The topic of how to handle record versioning came up recently in a number of projects. This is a topic known commonly as slowly changing dimensions. There are a number of approaches depending on your requirements; a good overview can be found here.

Considerations in design

need to persist accurate history
number of changing fields within a record
maintainability
placement of business logic and number of actors on the data store

This article aims to explore a number of approaches and how Mysql's capabilities can be used to enforce integrity or automate the strategies where possible. Generally I'm not a fan of stored procedures or complex triggers as this essentially divests business logic from the core code base/ service layer. However this is a space that I wanted to explore how far Mysql triggers could assist.

Regardless of which strategy is the best fit for the requirements at hand, all scenarios should have appropriate integration tests to ensure expected behavior over time, especially as there are multiple ways to achieve these strategies.
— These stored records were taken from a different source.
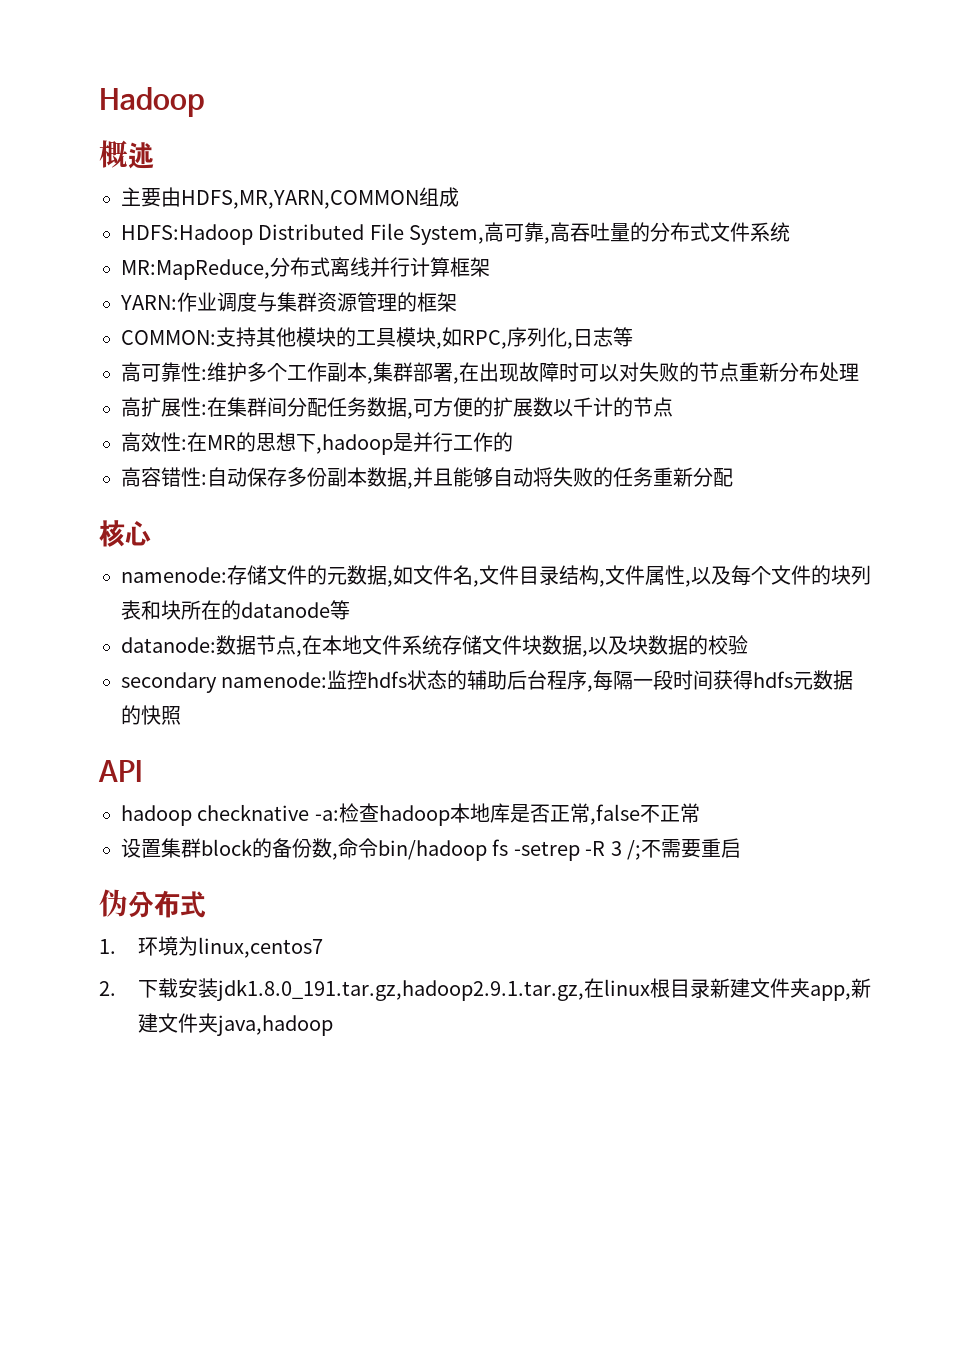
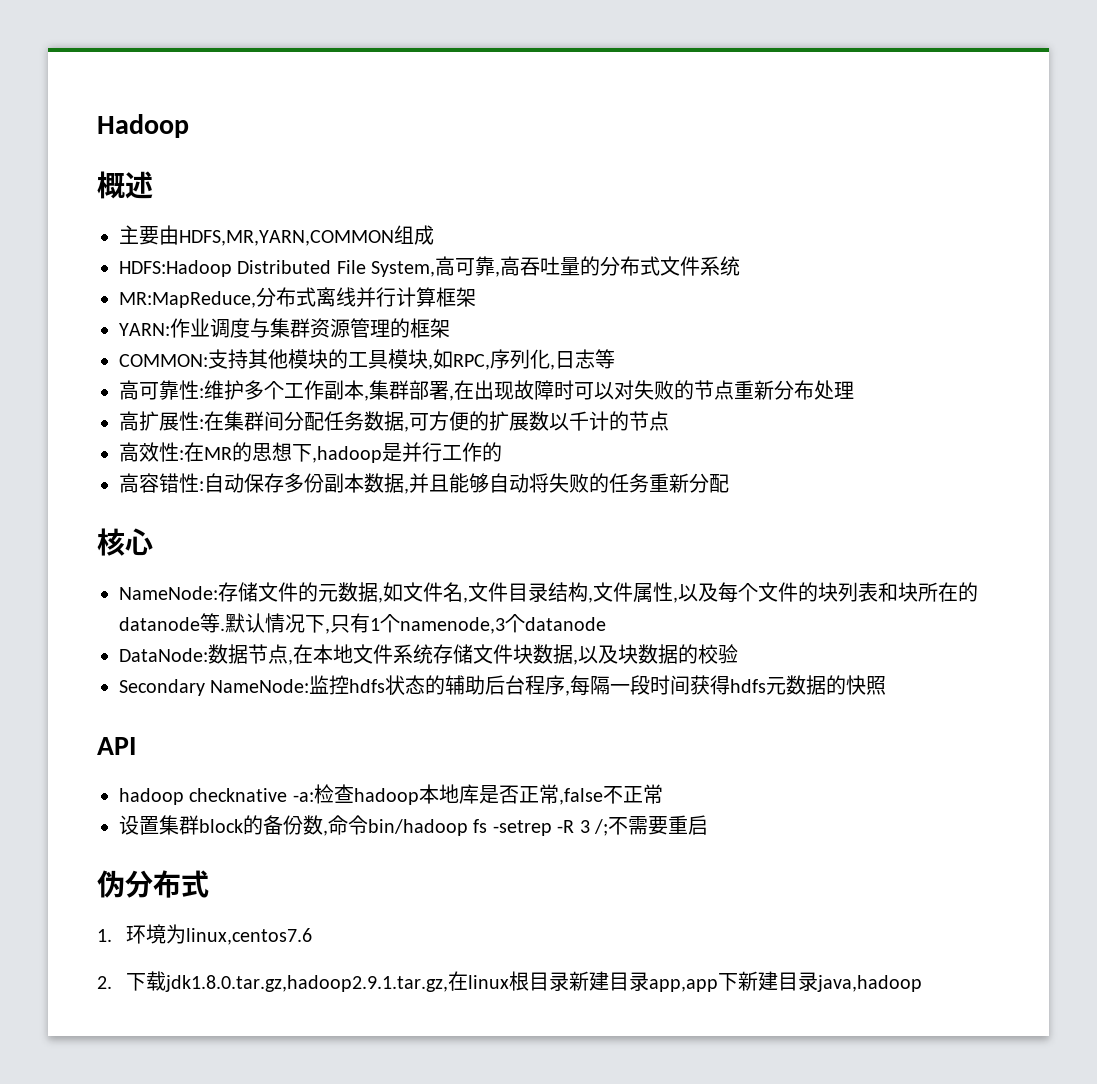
- namenode:存储文件的元数据,如文件名,文件目录结构,文件属性,以及每个文件的块列表和块所在的datanode等
- datanode:数据节点,在本地文件系统存储文件块数据,以及块数据的校验
+ NameNode:存储文件的元数据,如文件名,文件目录结构,文件属性,以及每个文件的块列表和块所在的datanode等.默认情况下,只有1个namenode,3个datanode
+ DataNode:数据节点,在本地文件系统存储文件块数据,以及块数据的校验
- secondary namenode:监控hdfs状态的辅助后台程序,每隔一段时间获得hdfs元数据的快照
+ Secondary NameNode:监控hdfs状态的辅助后台程序,每隔一段时间获得hdfs元数据的快照
- 1.环境为linux,centos7
+ 1.环境为linux,centos7.6
- 2.下载安装jdk1.8.0_191.tar.gz,hadoop2.9.1.tar.gz,在linux根目录新建文件夹app,新建文件夹java,hadoop
+ 2.下载jdk1.8.0.tar.gz,hadoop2.9.1.tar.gz,在linux根目录新建目录app,app下新建目录java,hadoop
Integration tests should cover basic scenarios such as

Inserting new records into the system
Updating existing records
- Are updates reflected correctly?
- Is history of the old record maintained?

For discussion we'll use Mysql 5.7 and model the common scenario of a supply table with 4 simple properties;

Internal primary surrogate key
Natural key
Description
Cost

Where the assumption is that the natural key is globally unique. e.g.

CREATE TABLE supplies (  
     id INT NOT NULL AUTO_INCREMENT,
     supply_key CHAR(10) NOT NULL,
     description CHAR(30) NOT NULL,
     cost INT DEFAULT 0,
     PRIMARY KEY (id),
     UNIQUE KEY (supply_key)
);

You can get started very simply if you have docker installed with the following;

docker run --name mysql_container --env MYSQL_ALLOW_EMPTY_PASSWORD=YES -p 3306:3306 mysql:5.7

This will download and run mysql in an isolated container and the following will allow you to connect

docker exec -it mysql_container mysql -uroot

This allows you to run and utilize Mysql in a completely isolated form without polluting your host system. It's also extremely simple to experiment between versions by simply pulling different images. See here for a complete list of offical Mysql docker images.

Type 1 - Overwrite

Essentially, using this strategy, there is only one record per supply_key and fields are updated in place with no historic values retained.
Pros

Simple to implement. Use INSERT IGNORE ... or REPLACE .... statements depending on your needs. This will overwrite any existing data with new data.

Cons

Historic trends cannot be extracted from the supplies table.
Referential integrity to the supplies table must be thought through as data can change at any point.
Data must be copied from the supplies table to an instance of an order record to preserve state at a given point in time

Type 2 - Add new row

This approach involves creating a new row for a record that has changed and delineating it from existing versions. The Wikipeadia article mentions two common approaches; an incrementing version column grouped on supply_key or a combination of start and end dates.
I favor the latter approach for 2 reasons. First, it provides temporal relevance which is useful for a wide variety of reporting and auditing reasons and second it naturally provides an easy way for determining the current record. It's a far easier query to find out which record has a NULL end date than which version is the largest in a group. For example, to get a list of current supplies with dates could be as simple as;

SELECT * FROM supplies WHERE ended_at IS NULL;

With incrementing version columns the same result could be achieved with the following more complexe statement;

SELECT *  
FROM supplies  
INNER JOIN  
  (SELECT supply_key, MAX(version) AS version 
   FROM supplies 
   GROUP BY supply_key) AS current
WHERE supplies.supply_key = current.supply_key  
  AND supplies.version = current.version

That being said, let's see how we can automate this and reduce the cognitive burden off the developer. First let's start with a few assumptions to make this simple.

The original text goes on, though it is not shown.